Every line in the material below that includes "como" should be copied.

* DATASET RECORDS:
┄┄┄┄┄┄┄┄┄┄┄┄┄┄┄┄┄┄┄┄
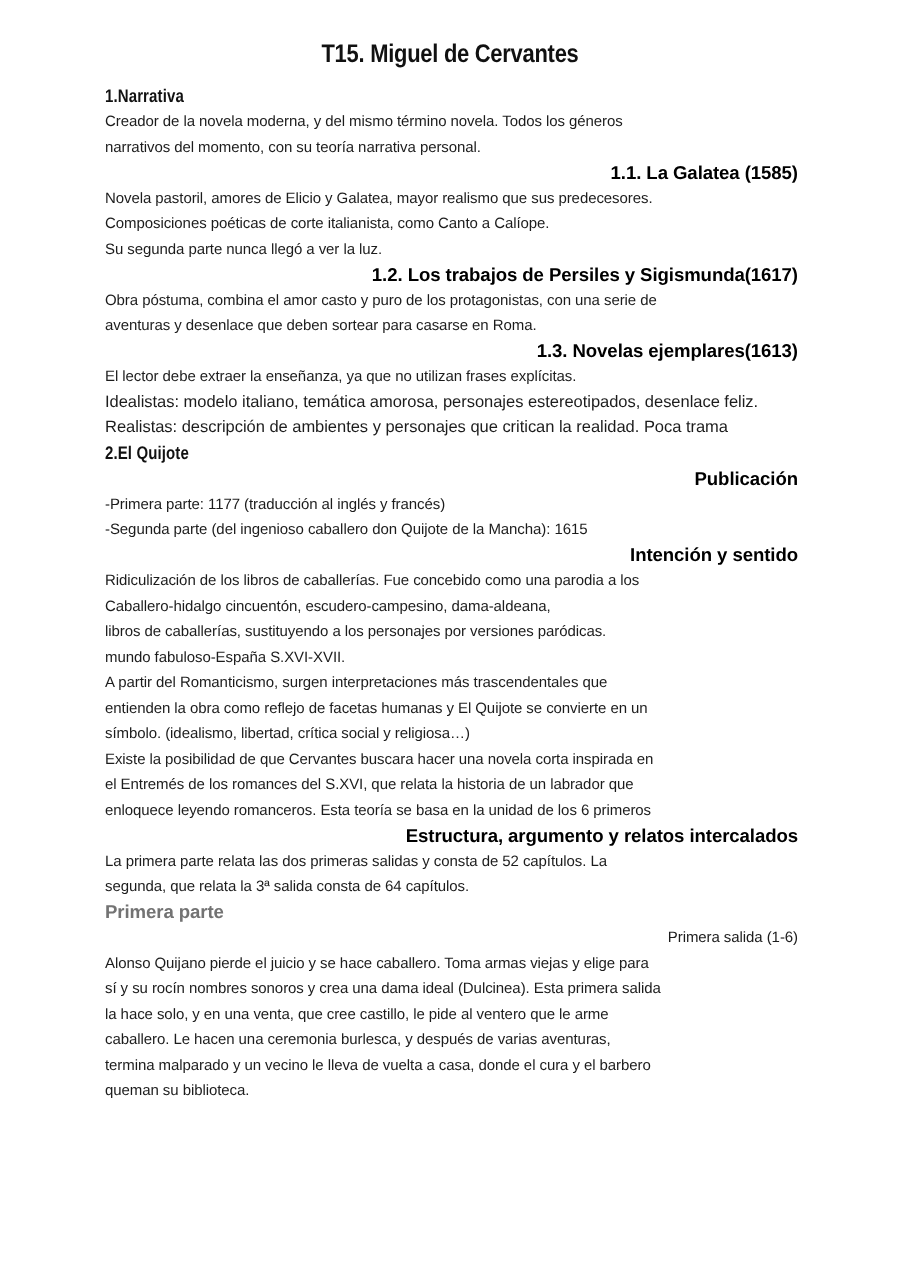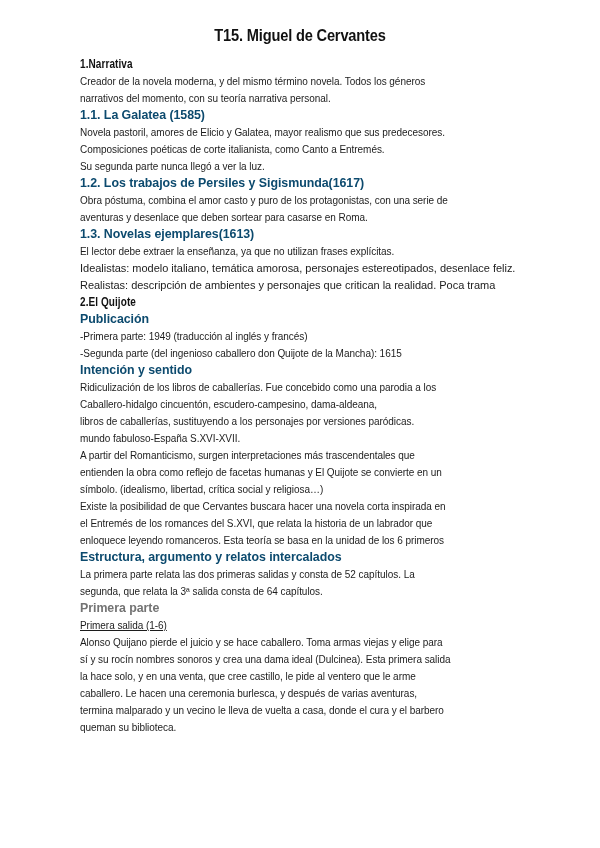--- a/index.html
+++ b/index.html
@@ -42,7 +42,7 @@
 
   .body-block {
     position: absolute;
-    left: 80px;
+    left: 70px;
     top: 56px;
     width: 462px;
   }

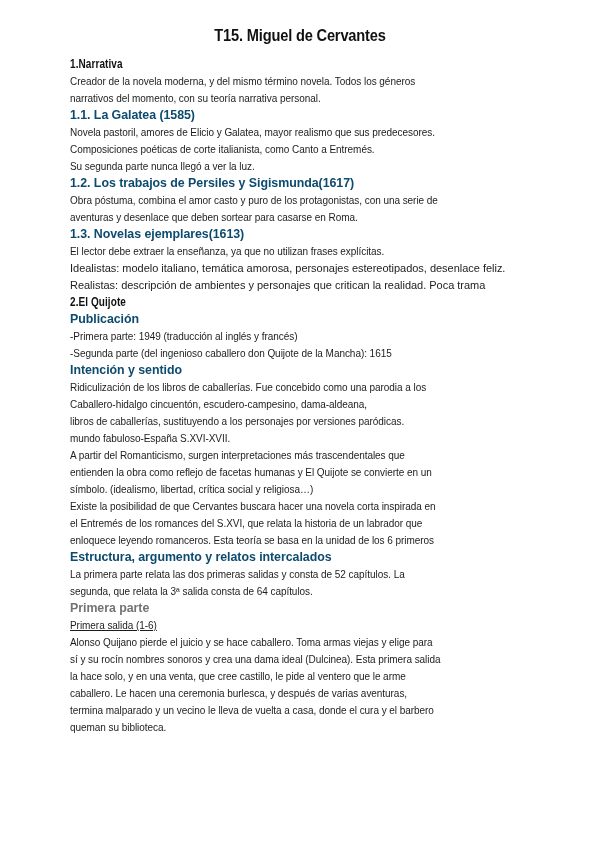--- a/index.html
+++ b/index.html
@@ -69,8 +69,9 @@
 
   .ln.b {
     font-weight: bold;
-    color: #0c4a6e;
+    color: #000000;
     font-size: 12.4px;
+    text-align: right;
   }
 
   .ln.small {

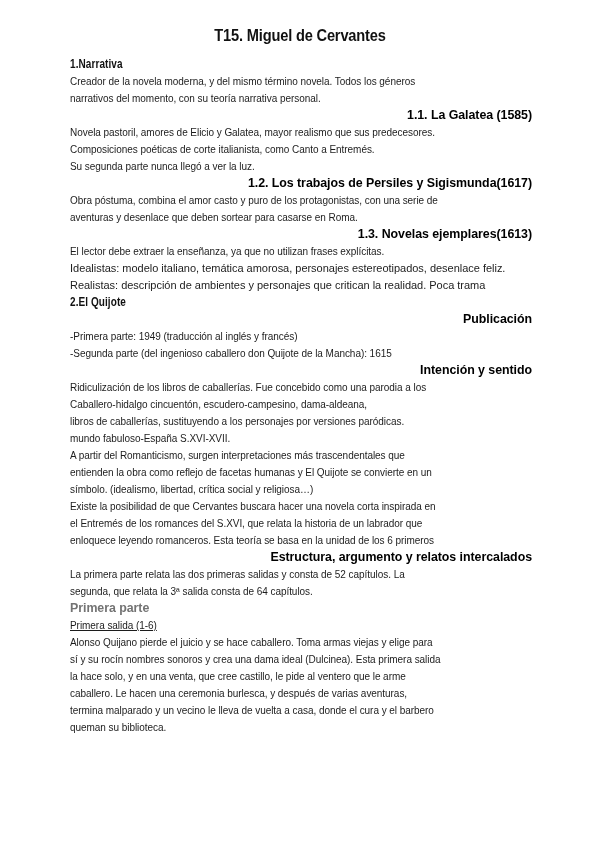--- a/index.html
+++ b/index.html
@@ -105,7 +105,7 @@
       <span class="ln">narrativos del momento, con su teoría narrativa personal.</span>
       <span class="ln b">1.1. La Galatea (1585)</span>
       <span class="ln">Novela pastoril, amores de Elicio y Galatea, mayor realismo que sus predecesores.</span>
-      <span class="ln">Composiciones poéticas de corte italianista, como Canto a Entremés.</span>
+      <span class="ln">Composiciones poéticas de corte italianista, como Canto a Calíope.</span>
       <span class="ln">Su segunda parte nunca llegó a ver la luz.</span>
       <span class="ln b">1.2. Los trabajos de Persiles y Sigismunda(1617)</span>
       <span class="ln">Obra póstuma, combina el amor casto y puro de los protagonistas, con una serie de</span>

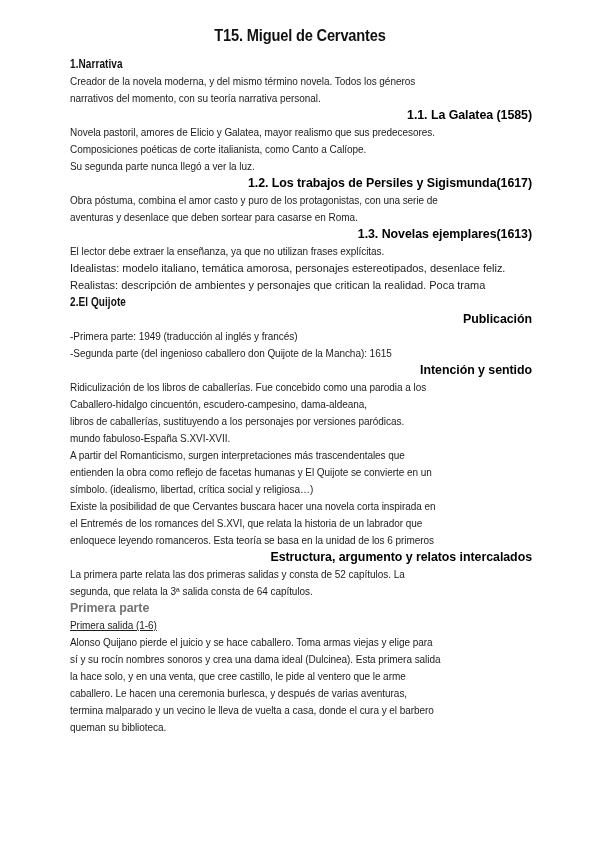--- a/index.html
+++ b/index.html
@@ -116,7 +116,7 @@
       <span class="ln small">Realistas: descripción de ambientes y personajes que critican la realidad. Poca trama</span>
       <span class="ln cond">2.El Quijote</span>
       <span class="ln b">Publicación</span>
-      <span class="ln">-Primera parte: 1949 (traducción al inglés y francés)</span>
+      <span class="ln">-Primera parte: 1177 (traducción al inglés y francés)</span>
       <span class="ln">-Segunda parte (del ingenioso caballero don Quijote de la Mancha): 1615</span>
       <span class="ln b">Intención y sentido</span>
       <span class="ln">Ridiculización de los libros de caballerías. Fue concebido como una parodia a los</span>

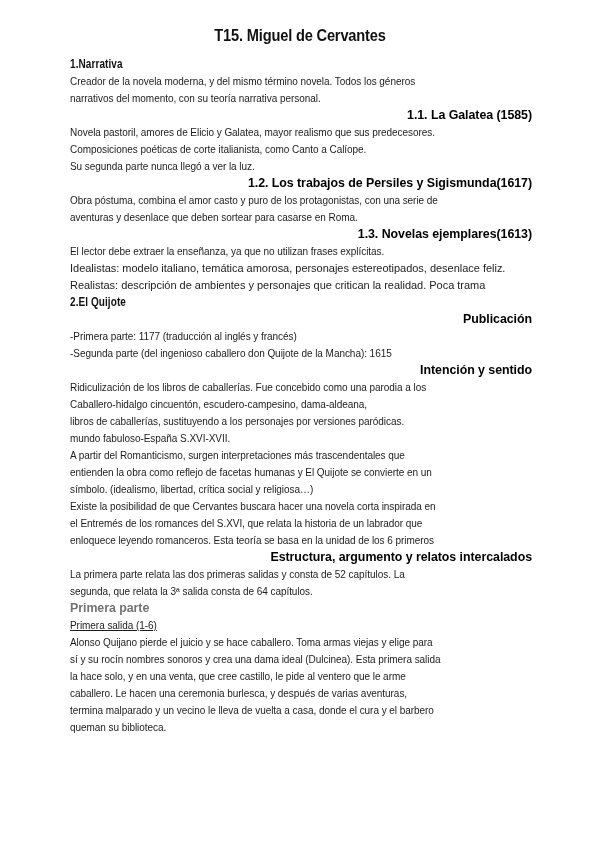--- a/index.html
+++ b/index.html
@@ -81,8 +81,8 @@
   }
 
   .ln.u {
-    text-decoration: underline;
     text-underline-offset: 1px;
+    text-align: right;
   }
 
   .ln.bu {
┄┄┄┄┄┄┄┄┄┄┄┄┄┄┄┄┄┄┄┄
* EXERCISE ANSWER:
-      <span class="ln">Composiciones poéticas de corte italianista, como Canto a Entremés.</span>
+      <span class="ln">Composiciones poéticas de corte italianista, como Canto a Calíope.</span>
       <span class="ln">Ridiculización de los libros de caballerías. Fue concebido como una parodia a los</span>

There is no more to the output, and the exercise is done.